WHAT YOU NEED TO DO:
Wherever a picture appears in the listing below, leave it out and reproduce the rest exactly.

MATERIAL PROVIDED:
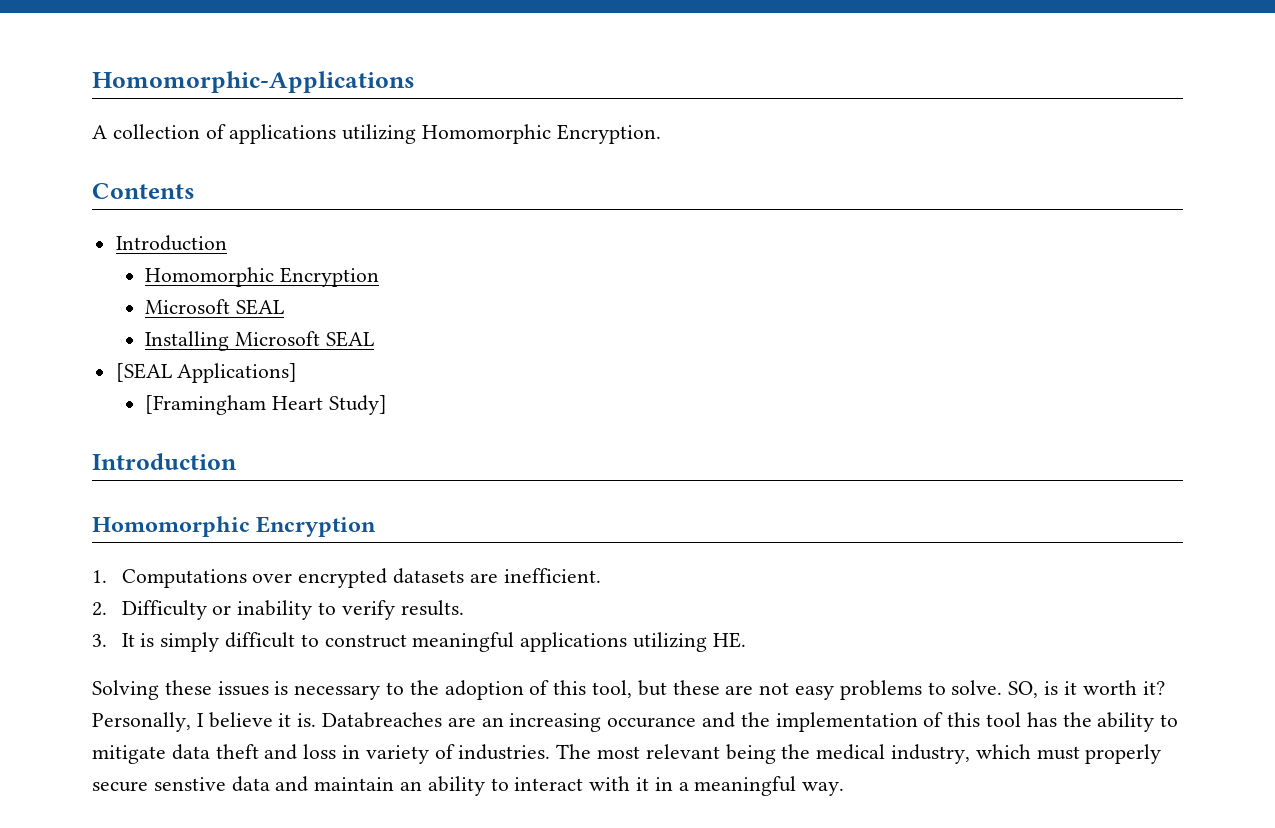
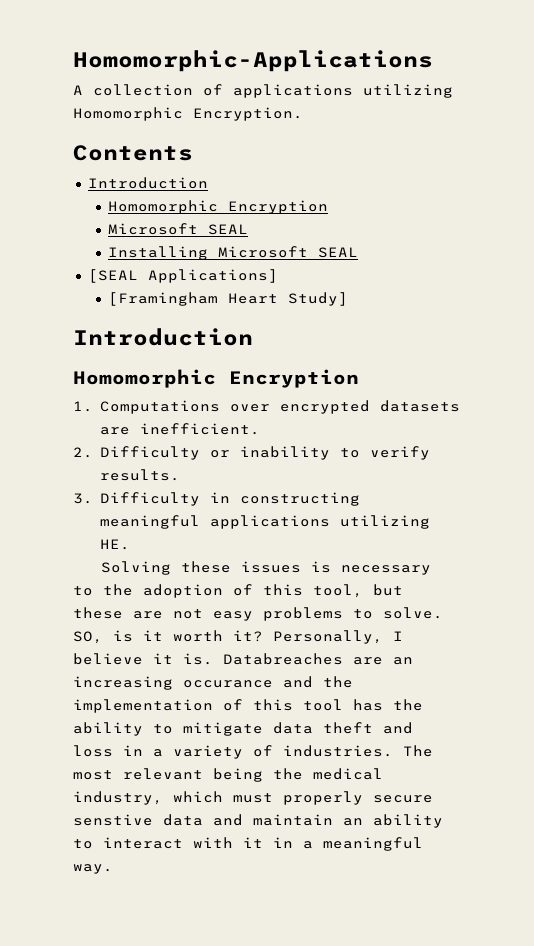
[121,632,407,652] It is simply difficult to construct -> [99,492,360,506] Difficulty in constructing
(361, 752) none -> [153,749,163,757] a

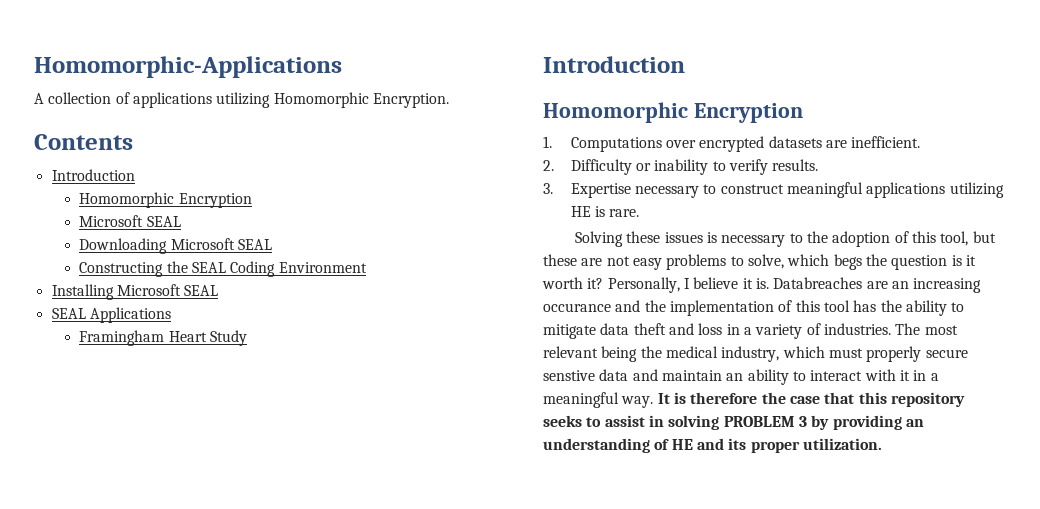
[108,246,359,260] [87,269,278,283] [108,292,349,306] Installing Microsoft SEAL // [SEAL Applications] // [Framingham Heart Study] -> [79,238,272,254] [79,261,367,277] [51,284,219,300] [51,307,171,323] [79,330,247,346] Downloading Microsoft SEAL // Constructing the SEAL Coding Environment // Installing Microsoft SEAL // SEAL Applications // Framingham Heart Study
[99,492,360,506] [99,515,430,529] [99,539,130,550] Difficulty in constructing meaningful applications utilizing HE. -> [570,182,1004,198] [570,206,640,217] Expertise necessary to construct meaningful applications utilizing HE is rare.
[383,607,443,619] [73,631,103,644] solve. SO, -> [747,254,948,270] solve, which begs the question
(113, 869) none -> [657,392,965,407] [543,415,924,430] [543,438,882,453] It is therefore the case that this repository seeks to assist in solving PROBLEM 3 by providing an understanding of HE and its proper utilization.

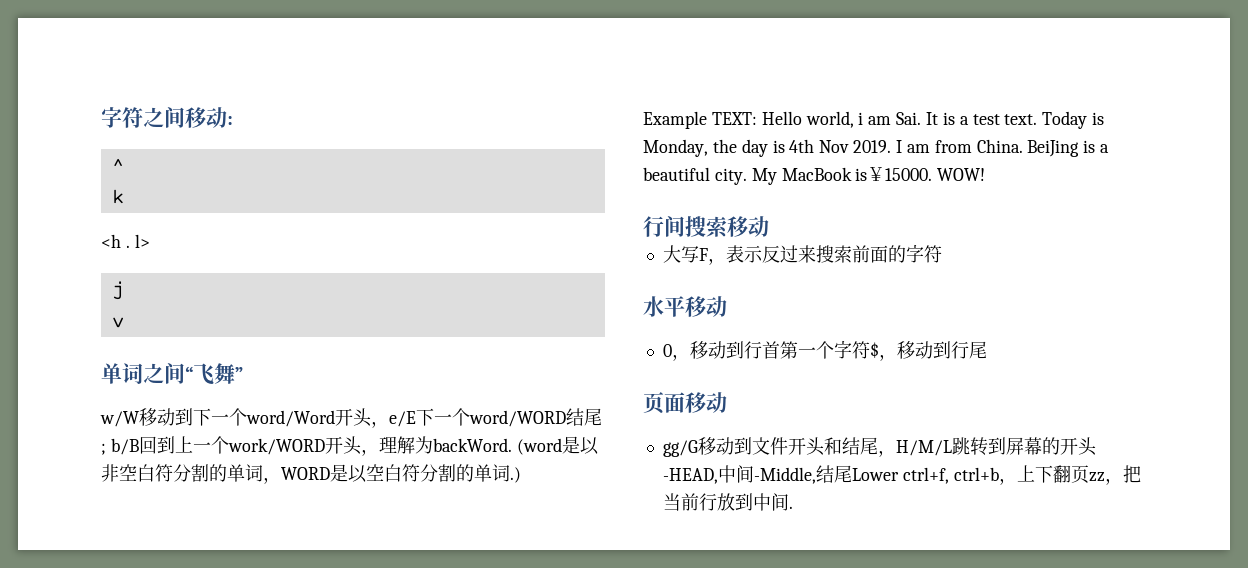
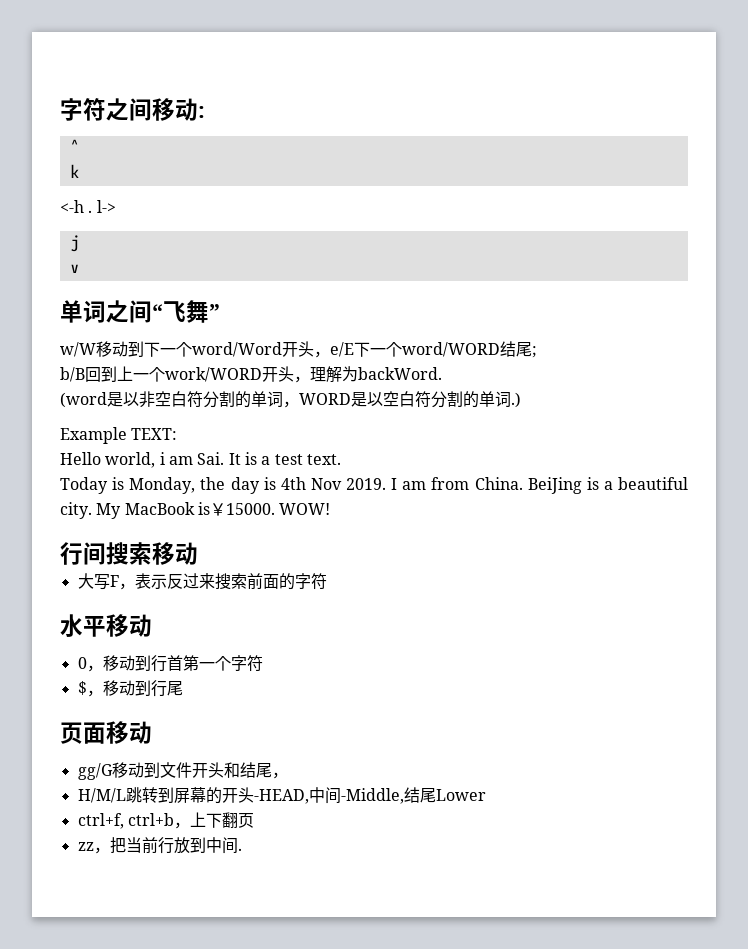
[101,234,150,248] <h . l> -> [60,200,116,213] <-h . l->
(106, 449) none -> (537, 352) //
(512, 445) none -> (442, 373) //
(757, 118) none -> (178, 434) //
(1038, 119) none -> (341, 459) //
(870, 350) none -> (263, 663) //
(896, 453) none -> (288, 775) //
(899, 474) none -> (486, 795) //
(1089, 474) none -> (254, 820) //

WRITTEN SOLUTION:
[121,632,407,652] It is simply difficult to construct -> [99,492,360,506] Difficulty in constructing
(361, 752) none -> [153,749,163,757] a

[108,246,359,260] [87,269,278,283] [108,292,349,306] Installing Microsoft SEAL // [SEAL Applications] // [Framingham Heart Study] -> [79,238,272,254] [79,261,367,277] [51,284,219,300] [51,307,171,323] [79,330,247,346] Downloading Microsoft SEAL // Constructing the SEAL Coding Environment // Installing Microsoft SEAL // SEAL Applications // Framingham Heart Study
[99,492,360,506] [99,515,430,529] [99,539,130,550] Difficulty in constructing meaningful applications utilizing HE. -> [570,182,1004,198] [570,206,640,217] Expertise necessary to construct meaningful applications utilizing HE is rare.
[383,607,443,619] [73,631,103,644] solve. SO, -> [747,254,948,270] solve, which begs the question
(113, 869) none -> [657,392,965,407] [543,415,924,430] [543,438,882,453] It is therefore the case that this repository seeks to assist in solving PROBLEM 3 by providing an understanding of HE and its proper utilization.

[101,234,150,248] <h . l> -> [60,200,116,213] <-h . l->
(106, 449) none -> (537, 352) //
(512, 445) none -> (442, 373) //
(757, 118) none -> (178, 434) //
(1038, 119) none -> (341, 459) //
(870, 350) none -> (263, 663) //
(896, 453) none -> (288, 775) //
(899, 474) none -> (486, 795) //
(1089, 474) none -> (254, 820) //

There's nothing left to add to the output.